> _Exercise instructions_: Copy each entry below exactly as it reads.

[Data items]
Content starts

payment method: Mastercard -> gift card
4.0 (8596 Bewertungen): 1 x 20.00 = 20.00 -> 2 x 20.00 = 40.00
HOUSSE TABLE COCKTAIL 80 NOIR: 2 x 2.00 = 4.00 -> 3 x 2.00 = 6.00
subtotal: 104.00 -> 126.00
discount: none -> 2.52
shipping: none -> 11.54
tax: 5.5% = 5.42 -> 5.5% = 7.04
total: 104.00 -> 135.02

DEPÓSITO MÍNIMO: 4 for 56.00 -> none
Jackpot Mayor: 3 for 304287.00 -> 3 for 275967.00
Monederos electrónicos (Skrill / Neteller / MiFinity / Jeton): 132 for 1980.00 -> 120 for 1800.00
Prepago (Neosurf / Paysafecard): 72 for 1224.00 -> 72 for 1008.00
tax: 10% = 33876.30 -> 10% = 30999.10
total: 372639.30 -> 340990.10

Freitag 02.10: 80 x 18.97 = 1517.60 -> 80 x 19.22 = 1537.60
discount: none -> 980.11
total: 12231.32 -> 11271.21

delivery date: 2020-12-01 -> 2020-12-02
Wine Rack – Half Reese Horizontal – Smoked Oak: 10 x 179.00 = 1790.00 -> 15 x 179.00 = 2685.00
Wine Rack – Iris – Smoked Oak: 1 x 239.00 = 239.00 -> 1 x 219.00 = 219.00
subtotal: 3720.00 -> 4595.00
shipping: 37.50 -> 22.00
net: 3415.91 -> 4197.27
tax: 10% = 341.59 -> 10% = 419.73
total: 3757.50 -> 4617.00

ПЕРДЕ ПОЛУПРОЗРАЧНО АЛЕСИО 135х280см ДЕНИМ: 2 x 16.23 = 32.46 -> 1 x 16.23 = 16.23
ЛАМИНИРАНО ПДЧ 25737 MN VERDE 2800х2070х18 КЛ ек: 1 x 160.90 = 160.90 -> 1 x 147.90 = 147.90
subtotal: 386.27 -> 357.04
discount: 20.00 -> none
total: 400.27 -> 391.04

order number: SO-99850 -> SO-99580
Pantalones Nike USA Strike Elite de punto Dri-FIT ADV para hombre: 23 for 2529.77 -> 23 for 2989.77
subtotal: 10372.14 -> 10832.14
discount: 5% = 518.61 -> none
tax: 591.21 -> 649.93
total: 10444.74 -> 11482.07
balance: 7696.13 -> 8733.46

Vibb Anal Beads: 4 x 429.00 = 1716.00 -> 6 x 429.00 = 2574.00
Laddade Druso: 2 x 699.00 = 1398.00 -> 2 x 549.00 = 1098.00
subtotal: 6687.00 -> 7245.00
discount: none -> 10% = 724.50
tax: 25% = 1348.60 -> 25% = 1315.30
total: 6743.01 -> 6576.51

Content ends

> _Result of the exercise_:
payment method: Mastercard -> gift card
4.0 (8596 Bewertungen): 1 x 20.00 = 20.00 -> 2 x 20.00 = 40.00
HOUSSE TABLE COCKTAIL 80 NOIR: 2 x 2.00 = 4.00 -> 3 x 2.00 = 6.00
subtotal: 104.00 -> 126.00
discount: none -> 2.52
shipping: none -> 11.54
tax: 5.5% = 5.42 -> 5.5% = 7.04
total: 104.00 -> 135.02

DEPÓSITO MÍNIMO: 4 for 56.00 -> none
Jackpot Mayor: 3 for 304287.00 -> 3 for 275967.00
Monederos electrónicos (Skrill / Neteller / MiFinity / Jeton): 132 for 1980.00 -> 120 for 1800.00
Prepago (Neosurf / Paysafecard): 72 for 1224.00 -> 72 for 1008.00
tax: 10% = 33876.30 -> 10% = 30999.10
total: 372639.30 -> 340990.10

Freitag 02.10: 80 x 18.97 = 1517.60 -> 80 x 19.22 = 1537.60
discount: none -> 980.11
total: 12231.32 -> 11271.21

delivery date: 2020-12-01 -> 2020-12-02
Wine Rack – Half Reese Horizontal – Smoked Oak: 10 x 179.00 = 1790.00 -> 15 x 179.00 = 2685.00
Wine Rack – Iris – Smoked Oak: 1 x 239.00 = 239.00 -> 1 x 219.00 = 219.00
subtotal: 3720.00 -> 4595.00
shipping: 37.50 -> 22.00
net: 3415.91 -> 4197.27
tax: 10% = 341.59 -> 10% = 419.73
total: 3757.50 -> 4617.00

ПЕРДЕ ПОЛУПРОЗРАЧНО АЛЕСИО 135х280см ДЕНИМ: 2 x 16.23 = 32.46 -> 1 x 16.23 = 16.23
ЛАМИНИРАНО ПДЧ 25737 MN VERDE 2800х2070х18 КЛ ек: 1 x 160.90 = 160.90 -> 1 x 147.90 = 147.90
subtotal: 386.27 -> 357.04
discount: 20.00 -> none
total: 400.27 -> 391.04

order number: SO-99850 -> SO-99580
Pantalones Nike USA Strike Elite de punto Dri-FIT ADV para hombre: 23 for 2529.77 -> 23 for 2989.77
subtotal: 10372.14 -> 10832.14
discount: 5% = 518.61 -> none
tax: 591.21 -> 649.93
total: 10444.74 -> 11482.07
balance: 7696.13 -> 8733.46

Vibb Anal Beads: 4 x 429.00 = 1716.00 -> 6 x 429.00 = 2574.00
Laddade Druso: 2 x 699.00 = 1398.00 -> 2 x 549.00 = 1098.00
subtotal: 6687.00 -> 7245.00
discount: none -> 10% = 724.50
tax: 25% = 1348.60 -> 25% = 1315.30
total: 6743.01 -> 6576.51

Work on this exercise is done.